# [WHAT THIS TASK INVOLVES]
Reproduce the data word for word, keeping every line complete.

>>>>

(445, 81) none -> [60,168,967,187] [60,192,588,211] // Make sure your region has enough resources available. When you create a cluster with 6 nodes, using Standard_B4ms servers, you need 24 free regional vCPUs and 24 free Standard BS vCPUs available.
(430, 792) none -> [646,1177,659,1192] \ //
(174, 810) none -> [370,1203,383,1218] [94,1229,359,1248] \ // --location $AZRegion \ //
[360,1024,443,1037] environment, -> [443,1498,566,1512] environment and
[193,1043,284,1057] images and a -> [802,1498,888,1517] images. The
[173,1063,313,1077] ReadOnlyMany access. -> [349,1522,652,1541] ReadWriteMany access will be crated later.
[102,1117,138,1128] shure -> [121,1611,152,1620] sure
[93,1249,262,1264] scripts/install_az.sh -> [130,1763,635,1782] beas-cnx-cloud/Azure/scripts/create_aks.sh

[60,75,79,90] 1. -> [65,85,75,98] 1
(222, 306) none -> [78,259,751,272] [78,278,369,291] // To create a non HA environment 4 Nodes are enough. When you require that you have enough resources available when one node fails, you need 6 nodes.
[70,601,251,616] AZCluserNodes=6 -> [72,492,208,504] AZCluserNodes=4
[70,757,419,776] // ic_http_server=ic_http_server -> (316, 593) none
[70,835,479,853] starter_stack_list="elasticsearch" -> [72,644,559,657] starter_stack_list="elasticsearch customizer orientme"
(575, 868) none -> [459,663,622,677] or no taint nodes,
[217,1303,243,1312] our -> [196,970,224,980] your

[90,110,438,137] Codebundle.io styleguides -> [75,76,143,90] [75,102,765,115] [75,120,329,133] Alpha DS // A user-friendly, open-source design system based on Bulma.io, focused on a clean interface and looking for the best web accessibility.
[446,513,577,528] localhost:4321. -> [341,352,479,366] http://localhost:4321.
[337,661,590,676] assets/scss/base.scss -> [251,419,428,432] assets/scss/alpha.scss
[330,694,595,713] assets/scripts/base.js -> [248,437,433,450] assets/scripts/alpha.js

<<<<

# [ANSWER TO THIS PROBLEM]
(445, 81) none -> [60,168,967,187] [60,192,588,211] // Make sure your region has enough resources available. When you create a cluster with 6 nodes, using Standard_B4ms servers, you need 24 free regional vCPUs and 24 free Standard BS vCPUs available.
(430, 792) none -> [646,1177,659,1192] \ //
(174, 810) none -> [370,1203,383,1218] [94,1229,359,1248] \ // --location $AZRegion \ //
[360,1024,443,1037] environment, -> [443,1498,566,1512] environment and
[193,1043,284,1057] images and a -> [802,1498,888,1517] images. The
[173,1063,313,1077] ReadOnlyMany access. -> [349,1522,652,1541] ReadWriteMany access will be crated later.
[102,1117,138,1128] shure -> [121,1611,152,1620] sure
[93,1249,262,1264] scripts/install_az.sh -> [130,1763,635,1782] beas-cnx-cloud/Azure/scripts/create_aks.sh

[60,75,79,90] 1. -> [65,85,75,98] 1
(222, 306) none -> [78,259,751,272] [78,278,369,291] // To create a non HA environment 4 Nodes are enough. When you require that you have enough resources available when one node fails, you need 6 nodes.
[70,601,251,616] AZCluserNodes=6 -> [72,492,208,504] AZCluserNodes=4
[70,757,419,776] // ic_http_server=ic_http_server -> (316, 593) none
[70,835,479,853] starter_stack_list="elasticsearch" -> [72,644,559,657] starter_stack_list="elasticsearch customizer orientme"
(575, 868) none -> [459,663,622,677] or no taint nodes,
[217,1303,243,1312] our -> [196,970,224,980] your

[90,110,438,137] Codebundle.io styleguides -> [75,76,143,90] [75,102,765,115] [75,120,329,133] Alpha DS // A user-friendly, open-source design system based on Bulma.io, focused on a clean interface and looking for the best web accessibility.
[446,513,577,528] localhost:4321. -> [341,352,479,366] http://localhost:4321.
[337,661,590,676] assets/scss/base.scss -> [251,419,428,432] assets/scss/alpha.scss
[330,694,595,713] assets/scripts/base.js -> [248,437,433,450] assets/scripts/alpha.js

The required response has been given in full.